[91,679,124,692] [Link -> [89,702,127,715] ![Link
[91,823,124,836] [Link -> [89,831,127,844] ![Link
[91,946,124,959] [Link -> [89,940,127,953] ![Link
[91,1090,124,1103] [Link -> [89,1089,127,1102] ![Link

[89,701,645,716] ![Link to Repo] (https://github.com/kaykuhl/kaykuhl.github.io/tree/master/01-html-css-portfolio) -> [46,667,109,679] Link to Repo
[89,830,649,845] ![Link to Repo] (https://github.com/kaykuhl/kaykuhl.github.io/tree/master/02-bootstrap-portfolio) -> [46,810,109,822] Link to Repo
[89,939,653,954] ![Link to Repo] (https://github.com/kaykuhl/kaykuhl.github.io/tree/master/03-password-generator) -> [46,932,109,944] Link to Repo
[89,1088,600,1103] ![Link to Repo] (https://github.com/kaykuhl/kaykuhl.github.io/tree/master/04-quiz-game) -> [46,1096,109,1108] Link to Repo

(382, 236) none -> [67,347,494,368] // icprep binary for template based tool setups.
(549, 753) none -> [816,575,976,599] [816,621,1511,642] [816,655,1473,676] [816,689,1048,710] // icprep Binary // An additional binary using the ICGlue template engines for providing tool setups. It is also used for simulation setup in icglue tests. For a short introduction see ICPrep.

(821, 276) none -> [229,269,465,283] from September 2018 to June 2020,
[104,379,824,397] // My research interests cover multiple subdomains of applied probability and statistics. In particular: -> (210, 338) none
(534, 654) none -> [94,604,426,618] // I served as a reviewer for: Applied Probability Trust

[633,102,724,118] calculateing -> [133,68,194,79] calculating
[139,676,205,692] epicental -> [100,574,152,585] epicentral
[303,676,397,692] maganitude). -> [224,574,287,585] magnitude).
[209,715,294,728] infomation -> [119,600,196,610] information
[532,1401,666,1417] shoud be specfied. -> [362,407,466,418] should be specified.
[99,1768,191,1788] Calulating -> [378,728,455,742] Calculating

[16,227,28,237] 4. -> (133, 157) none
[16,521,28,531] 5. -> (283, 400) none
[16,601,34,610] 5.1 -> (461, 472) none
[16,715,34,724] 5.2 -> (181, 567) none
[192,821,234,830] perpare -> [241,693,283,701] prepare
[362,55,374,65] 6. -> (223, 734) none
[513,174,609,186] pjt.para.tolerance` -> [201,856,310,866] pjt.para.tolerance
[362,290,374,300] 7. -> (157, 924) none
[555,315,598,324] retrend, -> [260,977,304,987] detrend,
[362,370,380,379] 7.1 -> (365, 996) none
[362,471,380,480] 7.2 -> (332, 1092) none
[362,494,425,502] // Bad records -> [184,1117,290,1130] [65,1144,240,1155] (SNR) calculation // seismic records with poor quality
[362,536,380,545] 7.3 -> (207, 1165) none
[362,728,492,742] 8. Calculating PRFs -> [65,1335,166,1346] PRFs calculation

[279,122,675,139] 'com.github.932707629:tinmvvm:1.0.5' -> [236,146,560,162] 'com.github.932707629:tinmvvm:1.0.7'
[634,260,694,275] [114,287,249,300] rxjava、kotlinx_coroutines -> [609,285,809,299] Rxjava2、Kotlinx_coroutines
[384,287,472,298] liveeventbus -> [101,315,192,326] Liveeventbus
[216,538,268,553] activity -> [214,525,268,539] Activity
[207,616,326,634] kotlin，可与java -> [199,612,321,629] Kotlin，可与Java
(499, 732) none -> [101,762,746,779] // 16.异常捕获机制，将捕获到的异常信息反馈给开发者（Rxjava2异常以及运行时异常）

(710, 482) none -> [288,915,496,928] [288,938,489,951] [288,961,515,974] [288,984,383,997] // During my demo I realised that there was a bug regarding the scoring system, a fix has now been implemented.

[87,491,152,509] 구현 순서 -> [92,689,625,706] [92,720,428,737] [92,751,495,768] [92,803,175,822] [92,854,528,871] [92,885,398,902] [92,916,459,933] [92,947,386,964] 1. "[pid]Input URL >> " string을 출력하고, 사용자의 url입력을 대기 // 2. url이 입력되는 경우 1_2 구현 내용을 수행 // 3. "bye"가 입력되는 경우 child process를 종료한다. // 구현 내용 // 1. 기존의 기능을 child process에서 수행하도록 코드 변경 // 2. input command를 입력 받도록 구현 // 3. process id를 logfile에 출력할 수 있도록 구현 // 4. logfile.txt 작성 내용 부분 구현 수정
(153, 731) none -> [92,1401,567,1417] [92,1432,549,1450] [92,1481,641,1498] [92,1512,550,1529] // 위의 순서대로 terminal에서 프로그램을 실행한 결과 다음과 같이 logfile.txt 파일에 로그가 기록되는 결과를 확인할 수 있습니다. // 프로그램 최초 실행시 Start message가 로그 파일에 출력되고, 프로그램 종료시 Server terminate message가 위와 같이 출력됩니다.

## Brief
Using the material above, report each line where "template" occurs.

## Answer area
(382, 236) none -> [67,347,494,368] // icprep binary for template based tool setups.
(549, 753) none -> [816,575,976,599] [816,621,1511,642] [816,655,1473,676] [816,689,1048,710] // icprep Binary // An additional binary using the ICGlue template engines for providing tool setups. It is also used for simulation setup in icglue tests. For a short introduction see ICPrep.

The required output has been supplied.